Re: how add lzma compression to Parquet in Impala

Posted by Jim Apple <jb...@cloudera.com>.
If I am reading that discussion correctly, then there is public domain
lzma code that can help you do what you would like to do. THanks for
looking into this!

On Mon, Jun 12, 2017 at 4:22 PM, 孙清孟 <sq...@gmail.com> wrote:
> Hi Jim and Tim:
> Thanks for your reply.
> I know APL and GPL, here is some discusses about Hadoop supports for lzma:
> https://issues.apache.org/jira/browse/HADOOP-6837
> <https://issues.apache.org/jira/browse/HADOOP-6837.>
>
> 2017-06-12 23:40 GMT+08:00 Jim Apple <jb...@cloudera.com>:
>
>> Because Impala is part of the ASF, it cannot contain any GPL code.
>>
>> https://www.apache.org/legal/resolved.html
>>
>> "However, if the component is only needed for optional features, a
>> project can provide the user with instructions on how to obtain and
>> install the non-included work.

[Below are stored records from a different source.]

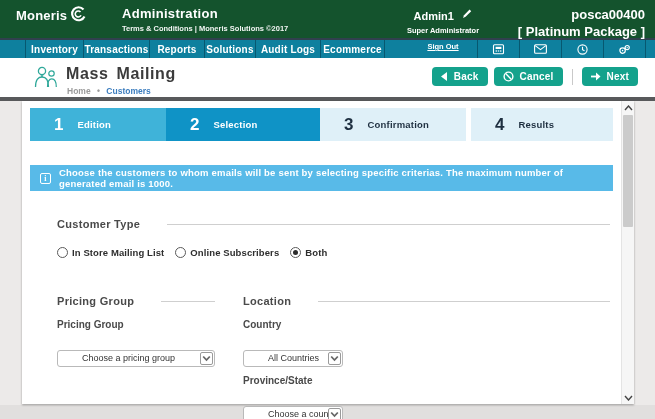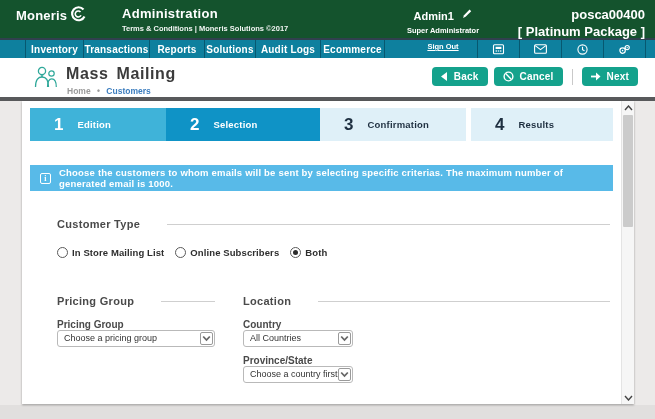--- a/index.html
+++ b/index.html
@@ -87,7 +87,7 @@
   .col-left { width:158px; margin-right:28px; flex:0 0 auto; }
   .col-right { flex:1; }
   .fld-lbl { font-size:10px; font-weight:bold; color:#4A4A4A; margin-top:12px; }
-  .select { position:relative; height:17px; background:#fff; border:1px solid #B9B9B9; border-radius:3px; margin-top:0; font-size:9px; color:#333; line-height:15px; padding-left:6px; cursor:pointer; }
+  .select { position:relative; height:17px; background:#fff; border:1px solid #B9B9B9; border-radius:3px; margin-top:20px; font-size:9px; color:#333; line-height:15px; padding-left:24px; cursor:pointer; }
   .select .arrow-box { position:absolute; right:1px; top:1px; width:13px; height:13px; border:1px solid #9A9A9A; border-radius:2px; background:#fff; display:flex; align-items:center; justify-content:center; }
   .sel-w170 { width:158px; }
   .sel-w110 { width:110px; }

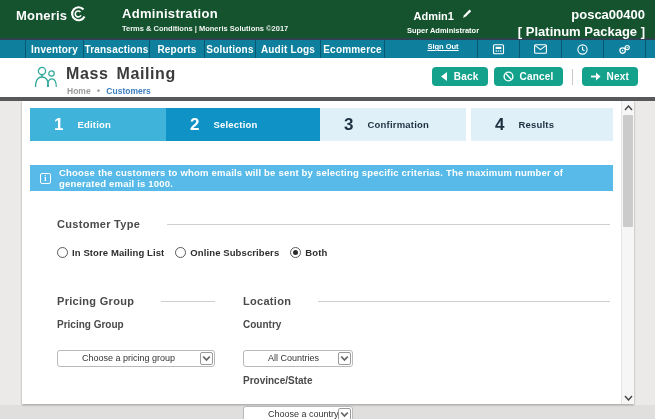--- a/index.html
+++ b/index.html
@@ -90,7 +90,7 @@
   .select { position:relative; height:17px; background:#fff; border:1px solid #B9B9B9; border-radius:3px; margin-top:20px; font-size:9px; color:#333; line-height:15px; padding-left:24px; cursor:pointer; }
   .select .arrow-box { position:absolute; right:1px; top:1px; width:13px; height:13px; border:1px solid #9A9A9A; border-radius:2px; background:#fff; display:flex; align-items:center; justify-content:center; }
   .sel-w170 { width:158px; }
-  .sel-w110 { width:110px; }
+  .sel-w110 { width:100px; }
 
   .footer { height:14px; background:#E1DFDE; }
 </style>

Optional means that the component is
>> not required for standard use of the product or for the product to
>> achieve a desirable level of quality. The question to ask yourself in
>> this situation is: 'Will the majority of users want to use my product
>> without adding the optional components?'"
>>
>> As I understand it, this is the rule by which Impala can use
>> https://github.com/cloudera/impala-lzo
>>
>> On Mon, Jun 12, 2017 at 8:30 AM, Tim Armstrong <ta...@cloudera.com>
>> wrote:
>> > You would need to add a new codec to the Impala source tree. The codecs
>> are
>> > implemented in be/src/util/codec.h,  be/src/util/compress.h  and
>> > be/src/util/decompress.h. There are a few other places you may need to
>> > change. I would just "git grep -i gzip" to see how the gzip codec is
>> > implemented.
>> >
>> > For compressed text files you would also need to add support to the
>> > frontend, e.g. in
>> > fe/src/main/java/org/apache/impala/catalog/HdfsCompression.java
>> >
>> > I'm also not sure if there are any licensing issues here since the XZ
>> > library is GPL licensed.
>> >
>> > On Sat, Jun 10, 2017 at 5:41 PM, 孙清孟 <sq...@gmail.com> wrote:
>> >
>> >> I have added lzma codec (hadoop-xz) to parquet(modify the parquet-format
>> >> and parquet-mr)  for hive, and get a higher compression ratio.
>> >>
>> >> But how add a new codec for Impala?
>> >>
>>

Re: how add lzma compression to Parquet in Impala

Posted by 孙清孟 <sq...@gmail.com>.
Hi Jim and Tim:
Thanks for your reply.
I know APL and GPL, here is some discusses about Hadoop supports for lzma:
https://issues.apache.org/jira/browse/HADOOP-6837
<https://issues.apache.org/jira/browse/HADOOP-6837.>

2017-06-12 23:40 GMT+08:00 Jim Apple <jb...@cloudera.com>:

> Because Impala is part of the ASF, it cannot contain any GPL code.
>
> https://www.apache.org/legal/resolved.html
>
> "However, if the component is only needed for optional features, a
> project can provide the user with instructions on how to obtain and
> install the non-included work. Optional means that the component is
> not required for standard use of the product or for the product to
> achieve a desirable level of quality. The question to ask yourself in
> this situation is: 'Will the majority of users want to use my product
> without adding the optional components?'"
>
> As I understand it, this is the rule by which Impala can use
> https://github.com/cloudera/impala-lzo
>
> On Mon, Jun 12, 2017 at 8:30 AM, Tim Armstrong <ta...@cloudera.com>
> wrote:
> > You would need to add a new codec to the Impala source tree. The codecs
> are
> > implemented in be/src/util/codec.h,  be/src/util/compress.h  and
> > be/src/util/decompress.h. There are a few other places you may need to
> > change. I would just "git grep -i gzip" to see how the gzip codec is
> > implemented.
> >
> > For compressed text files you would also need to add support to the
> > frontend, e.g. in
> > fe/src/main/java/org/apache/impala/catalog/HdfsCompression.java
> >
> > I'm also not sure if there are any licensing issues here since the XZ
> > library is GPL licensed.
> >
> > On Sat, Jun 10, 2017 at 5:41 PM, 孙清孟 <sq...@gmail.com> wrote:
> >
> >> I have added lzma codec (hadoop-xz) to parquet(modify the parquet-format
> >> and parquet-mr)  for hive, and get a higher compression ratio.
> >>
> >> But how add a new codec for Impala?
> >>
>

Re: how add lzma compression to Parquet in Impala

Posted by Jim Apple <jb...@cloudera.com>.
Because Impala is part of the ASF, it cannot contain any GPL code.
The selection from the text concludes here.